August 6th, 2016 marks the 5 year anniversary of the EXTORTION 17 crash, the single largest loss of life in the war in Afghanistan.

If you aren't familiar with the story of EXTORTION 17, please read up on it here.

Since the event, the 31 Heroes Project has accepted donations and run nationwide workouts to raise awareness for the 30 Special Operators, 7 aircrew, and 1 military working dog that lost their lives on that night in the Tangi Valley. I am proud to say I have been a part of the memorial workout for 4 years, and organized it for the 2nd year in a row here in Albuquerque. If you would like to donate to the 31 Heroes Project, please take a look at The 31Heroes Project - Workout to Remember
To our fallen AFSOC Brothers- Dan Zerbe, John Brown, and Andy Harvell- fair winds, and following seas. 

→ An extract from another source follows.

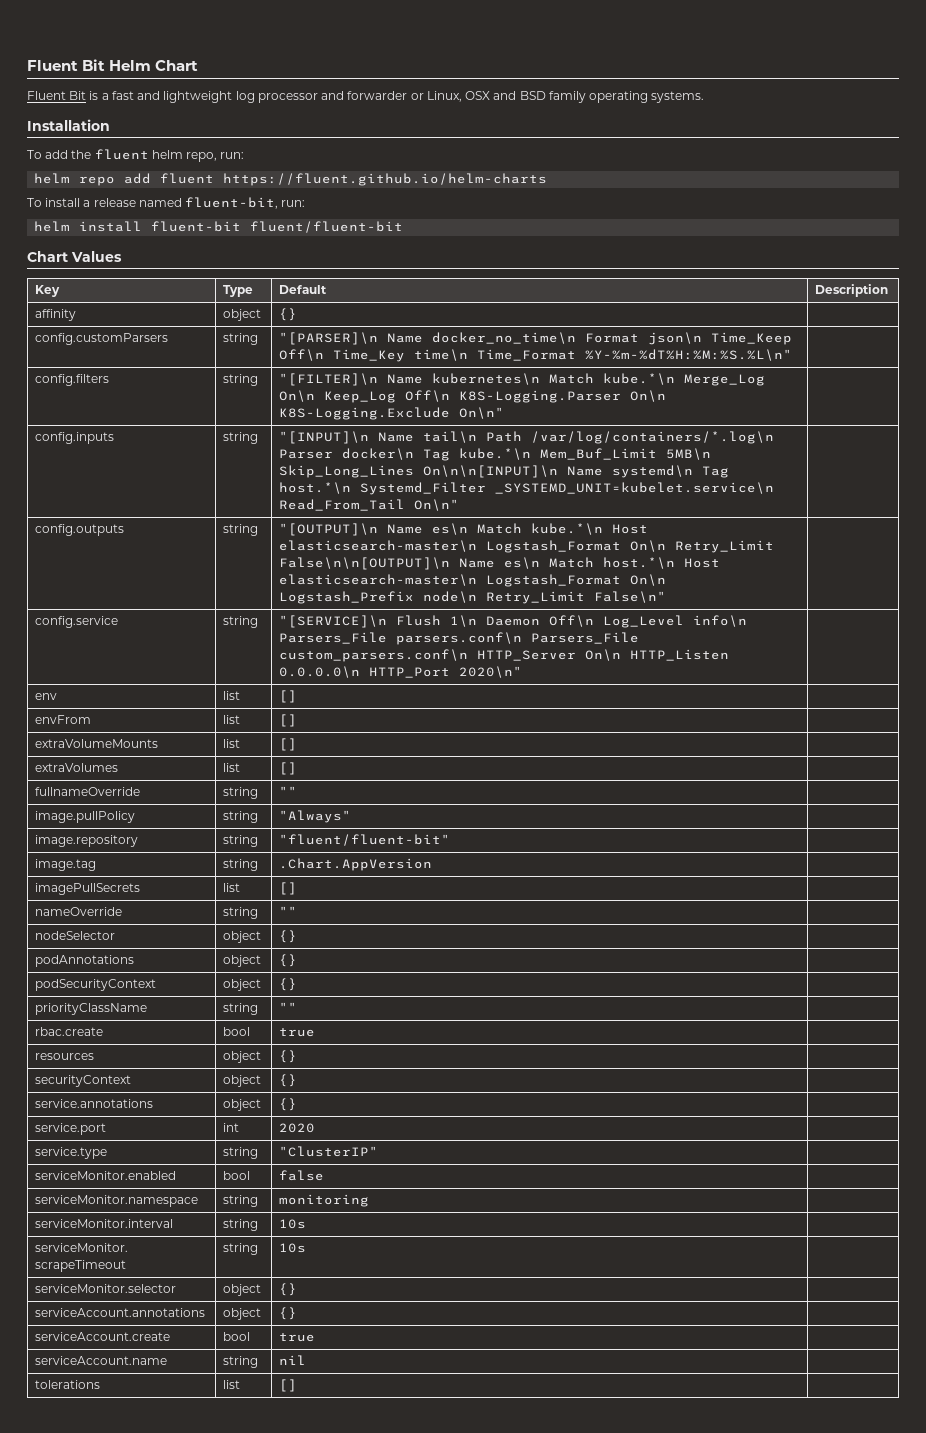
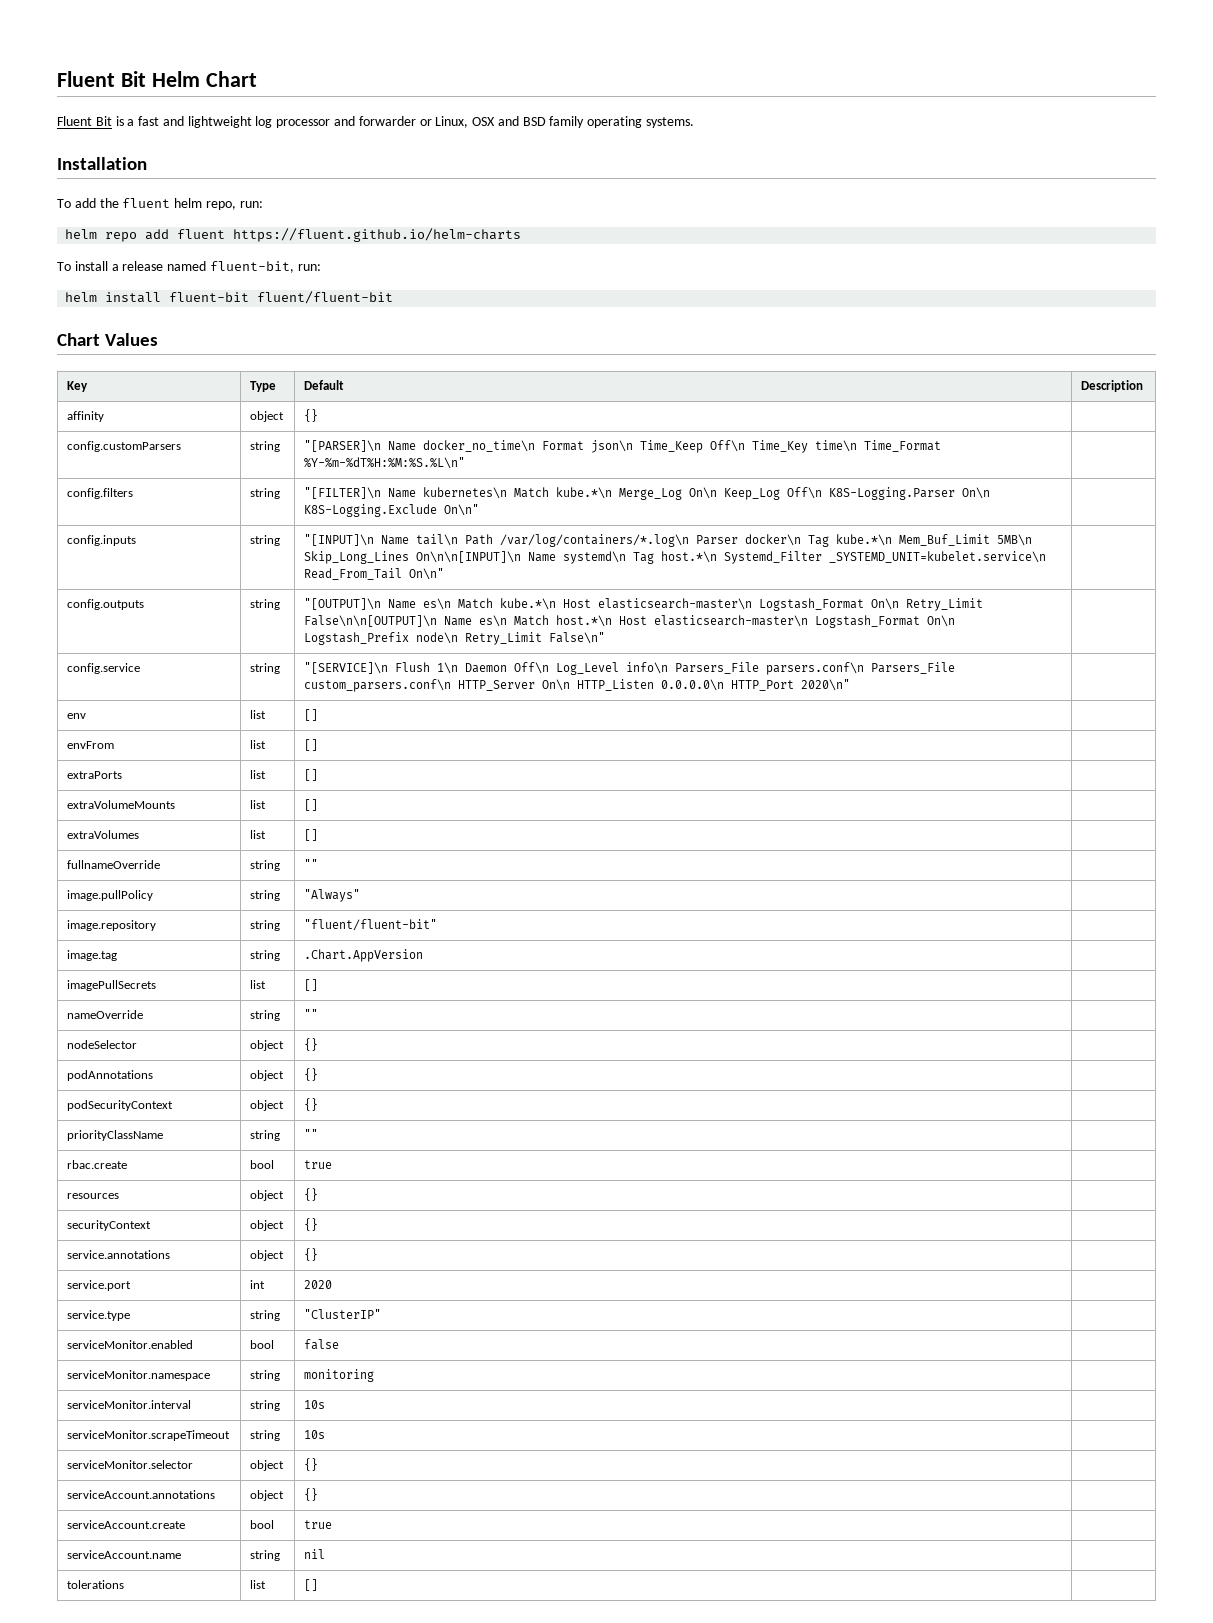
(298, 720) none -> [67,771,123,779] [250,770,267,779] [304,769,319,781] // extraPorts | list | [] |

Cheers to all our fallen Eagles.


----------



## Kraut783 (Aug 11, 2016)

"30 seconds out....." 

Rest in Peace.


----------



## pardus (Aug 11, 2016)

We Will Remember Them...


----------



## AWP (Aug 11, 2016)

A contributing editor to the Smithsonian's Air & Space magazine is writing a book about the shootdown, due out in 2017. He also wrote _Victory Point_ about Operation Red Wings which was a great read.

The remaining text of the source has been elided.